2. Please use the architecture and scenery to set the tone. It’s hard to get grittier and more bleak than a cave built into an almost-unpopulated Gothic mansion. In contrast, the Fortress of Solitude is much brighter and generally looks more hopeful and futuristic.
3. I’d generally recommend a headquarters appropriate to the circumstances and needs of the owner. For example, if your team will be arrested on sight, it’d make more sense to do a low-key safehouse or something else discreet rather than a downtown skyscraper.
4. It might be interesting to describe how the characters came by this particular facility, particularly if they’re not very wealthy. You can use it to establish traits of the characters.
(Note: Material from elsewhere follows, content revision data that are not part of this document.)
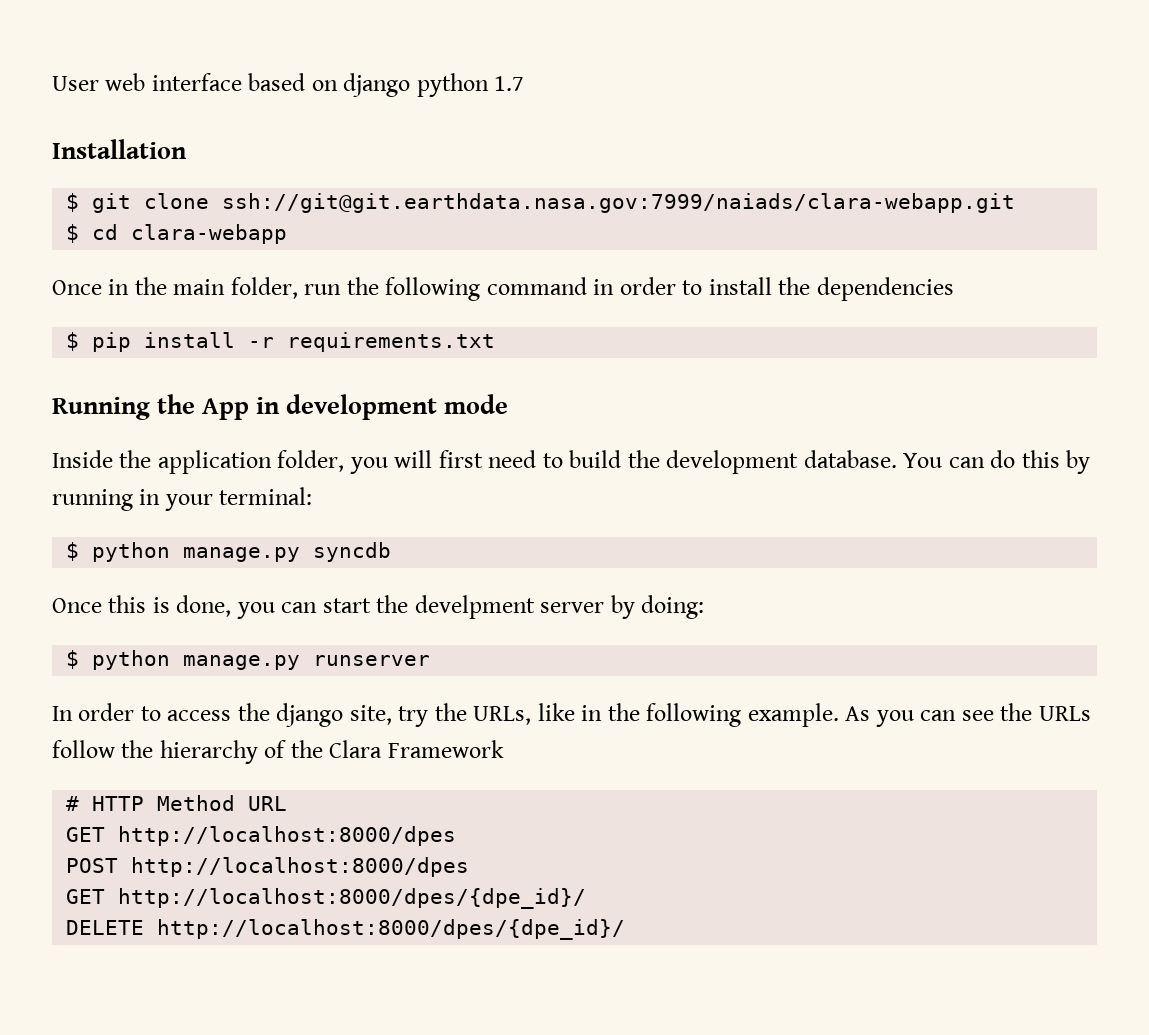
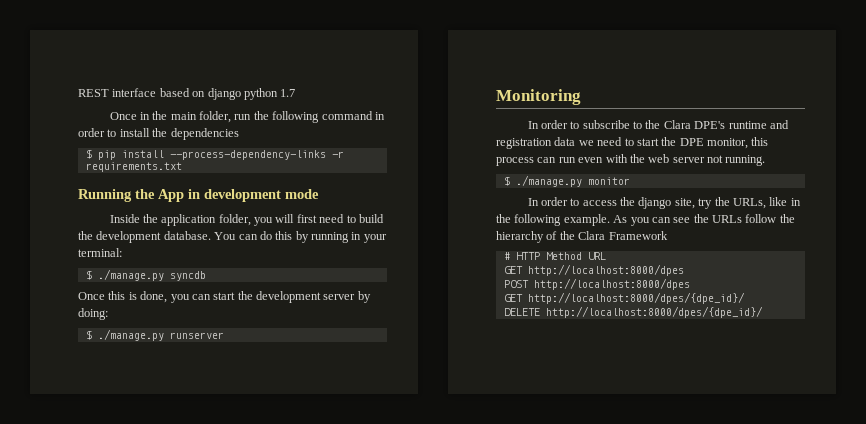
[52,73,146,91] User web -> [78,89,109,97] REST
[52,139,187,159] [66,193,1016,213] [66,224,288,244] // Installation // $ git clone ssh://git@git.earthdata.nasa.gov:7999/naiads/clara-webapp.git // $ cd clara-webapp -> (296, 93) none
(236, 340) none -> [169,150,326,160] --process-dependency-links
[92,542,301,562] python manage.py -> [97,269,164,281] ./manage.py
[414,595,535,619] develpment -> [256,291,321,303] development
[92,650,301,670] python manage.py -> [97,329,164,341] ./manage.py
(431, 660) none -> [496,89,581,105] [527,120,789,129] [496,137,769,149] [496,154,766,166] [503,175,630,187] // Monitoring // In order to subscribe to the Clara DPE's runtime and registration data we need to start the DPE monitor, this process can run even with the web server not running. // $ ./manage.py monitor

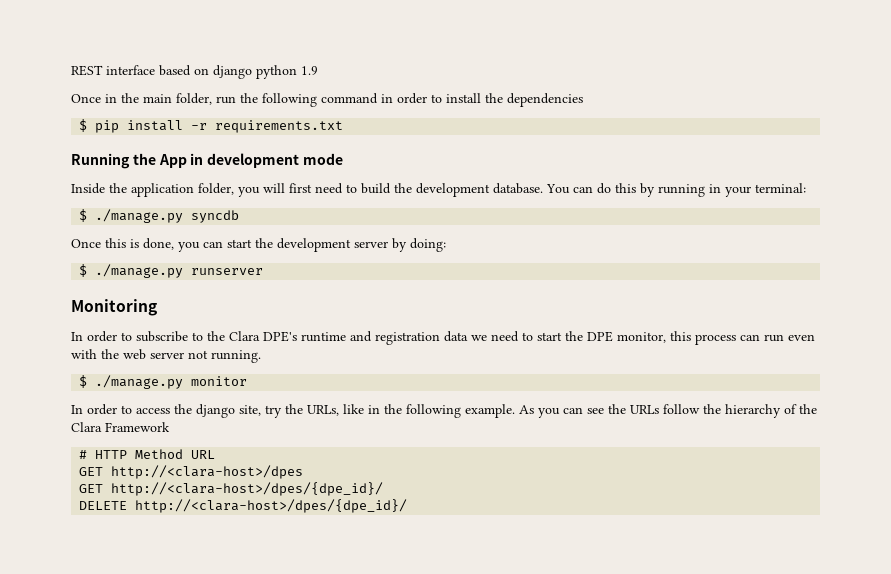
[280,89,296,97] 1.7 -> [301,66,318,75] 1.9
[169,150,326,160] --process-dependency-links -> (184, 125) none
[527,264,684,276] [503,278,690,290] [503,292,745,304] http://localhost:8000/dpes // POST http://localhost:8000/dpes // GET http://localhost:8000/dpes/{dpe_id}/ -> [111,465,304,479] [79,482,384,496] http://<clara-host>/dpes // GET http://<clara-host>/dpes/{dpe_id}/
[545,306,763,318] http://localhost:8000/dpes/{dpe_id}/ -> [135,499,408,513] http://<clara-host>/dpes/{dpe_id}/

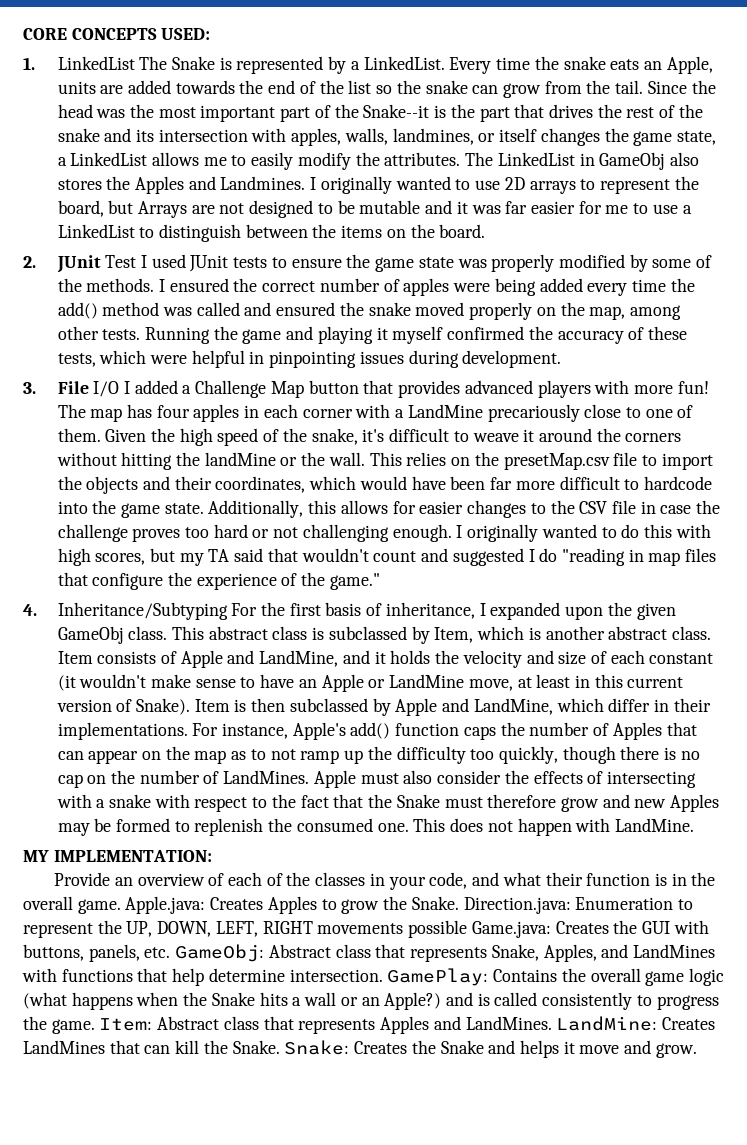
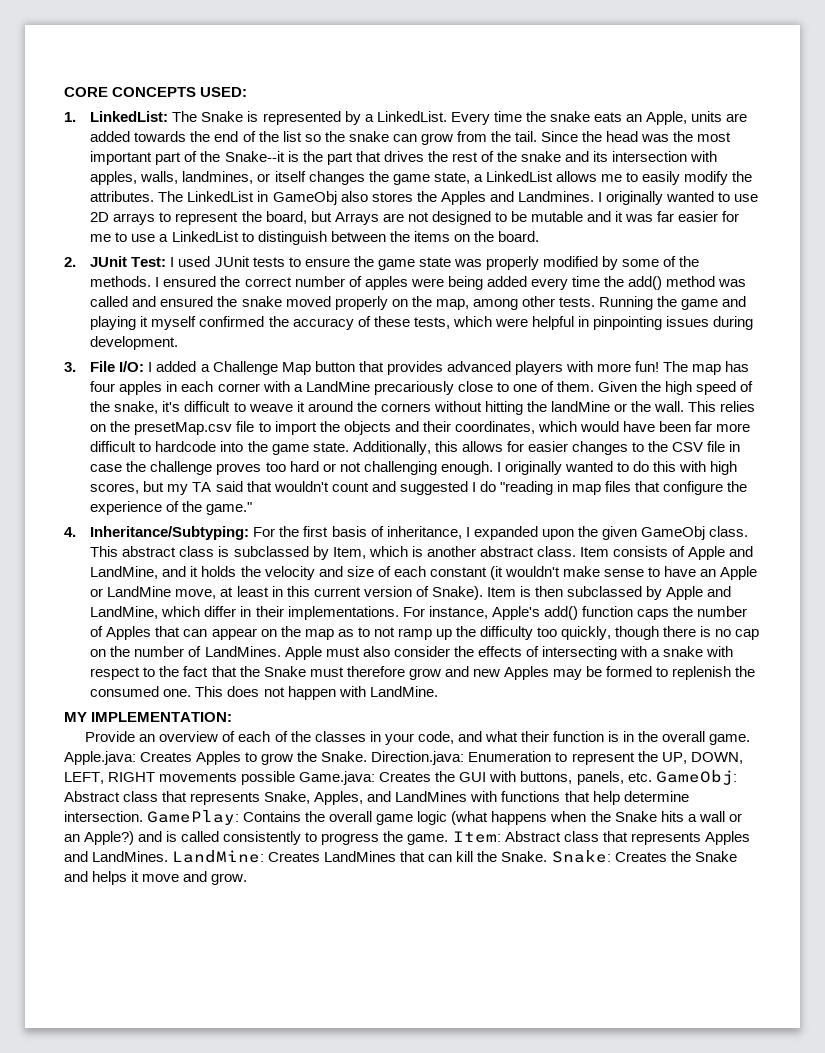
[57,56,135,70] LinkedList -> [90,111,169,122] LinkedList:
[105,255,137,268] Test -> [131,257,167,267] Test:
[93,381,120,397] I/O -> [119,361,145,372] I/O:
[57,602,228,620] Inheritance/Subtyping -> [90,526,250,540] Inheritance/Subtyping:

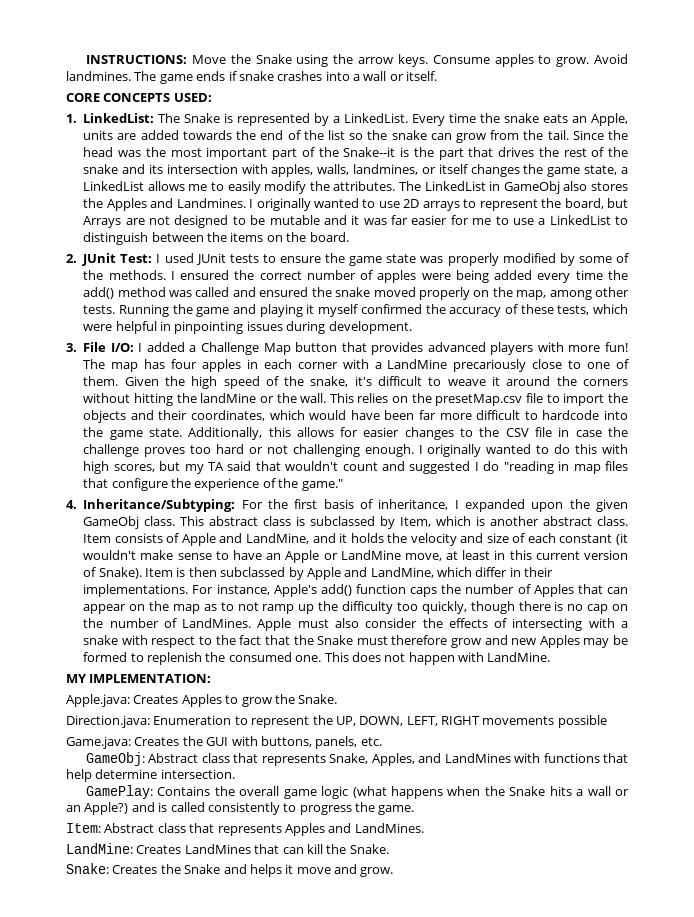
(64, 92) none -> [85,54,629,67] [66,71,438,84] INSTRUCTIONS: Move the Snake using the arrow keys. Consume apples to grow. Avoid landmines. The game ends if snake crashes into a wall or itself. //
[85,731,751,745] Provide an overview of each of the classes in your code, and what their function is in the overall game. -> (212, 678) none
(368, 756) none -> (338, 699) //
(296, 778) none -> (607, 721) //
(652, 777) none -> (382, 741) //
(143, 816) none -> (235, 774) //
(449, 839) none -> (415, 810) //
(169, 856) none -> (424, 828) //
(548, 856) none -> (389, 849) //

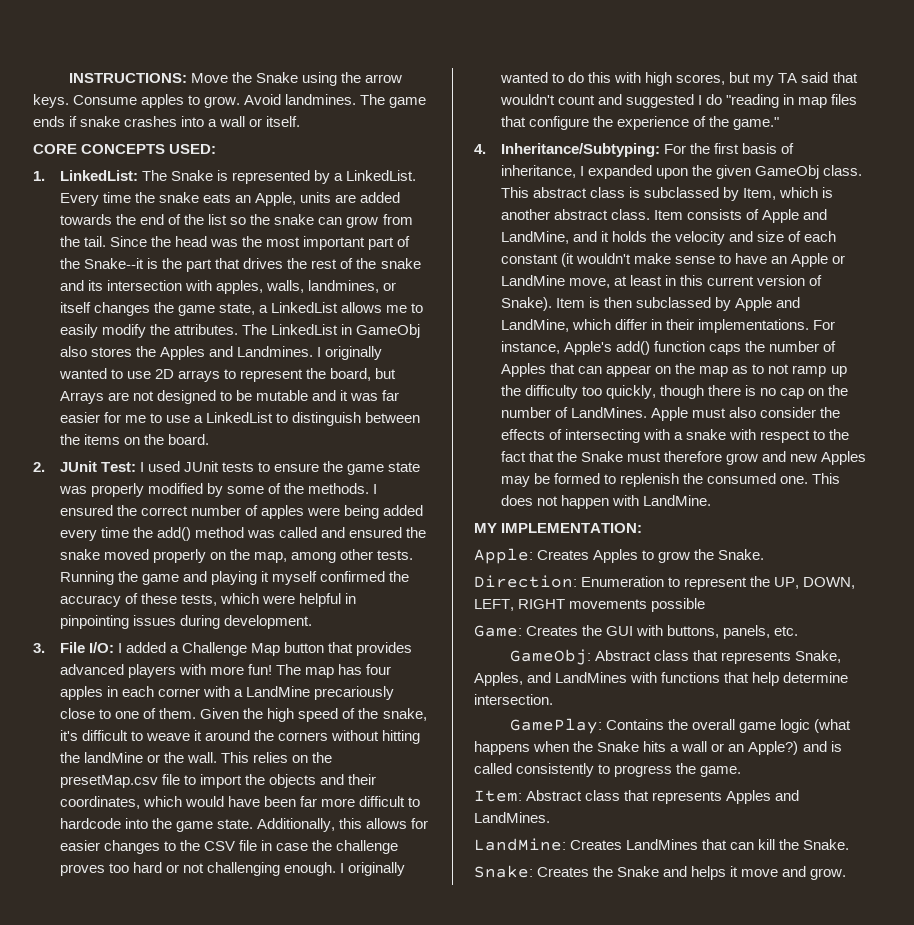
[66,694,130,707] Apple.java: -> [474,548,533,564] Apple:
[66,715,150,728] Direction.java: -> [474,575,577,588] Direction:
[66,736,131,749] Game.java: -> [474,625,522,637] Game:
For example, in The Taxman Must Die, one of the supervillains is undercover as a crime scene investigator for a police superagency. He needs a base he can easily sneak off to without arousing much attention. Buying a building would leave a paper-trail (paper-trail + taxman = location for airstrike). This police agency maintains life-size models of several critical buildings on its training grounds. (Like the Secret Service and FBI do in real life). So, for example, agents will do a lot of counterterrorist training at models of the White House, the Capitol Building and the Sears Tower in case terrorists ever do attack these buildings. The only model building that is not used for training anymore is the World Trade Center, since the real building has since been destroyed. So the villain sets up at the model World Trade Center because it’s unused, large and not linked to him by any documentation. I think this helps establish that the villain is dangerously clever and disturbingly utilitarian.
5. If you’re doing a comic book, it might help to do something more visually interesting than a generic skyscraper. I feel like it’s been done a lot. (Mansions, too). There are so many other possibilities, like a space station with a death ray, a Starbucks in the Space Needle, a berserk Eiffel Towel with a death ray, a Broadway theater, Area 52 (“the last last line of defense”), a really unusual science lab, an alien planet, a prison cell and of course a Motel 6 (the preferred base for budding supervillains).
6. If you have a training area in the base (like the Danger Room in X-Men), please use it for something more interesting than a training montage. Alternately, if you must have a training montage, at least keep the writing lively. For example, in X-Men: First Class, the writers worked in some really funny bits about how Xavier and McCoy had trouble trusting the accuracy of Havok’s death rays (see :33-:43 here). If the training montage is just a really bad superhero becoming a pretty good superhero, it’s probably not very interesting. Show us more. For example, you could do other sorts of character development, relationship development, comedy, developing the team, foreshadowing a problem for a character(s), raising the stakes, etc.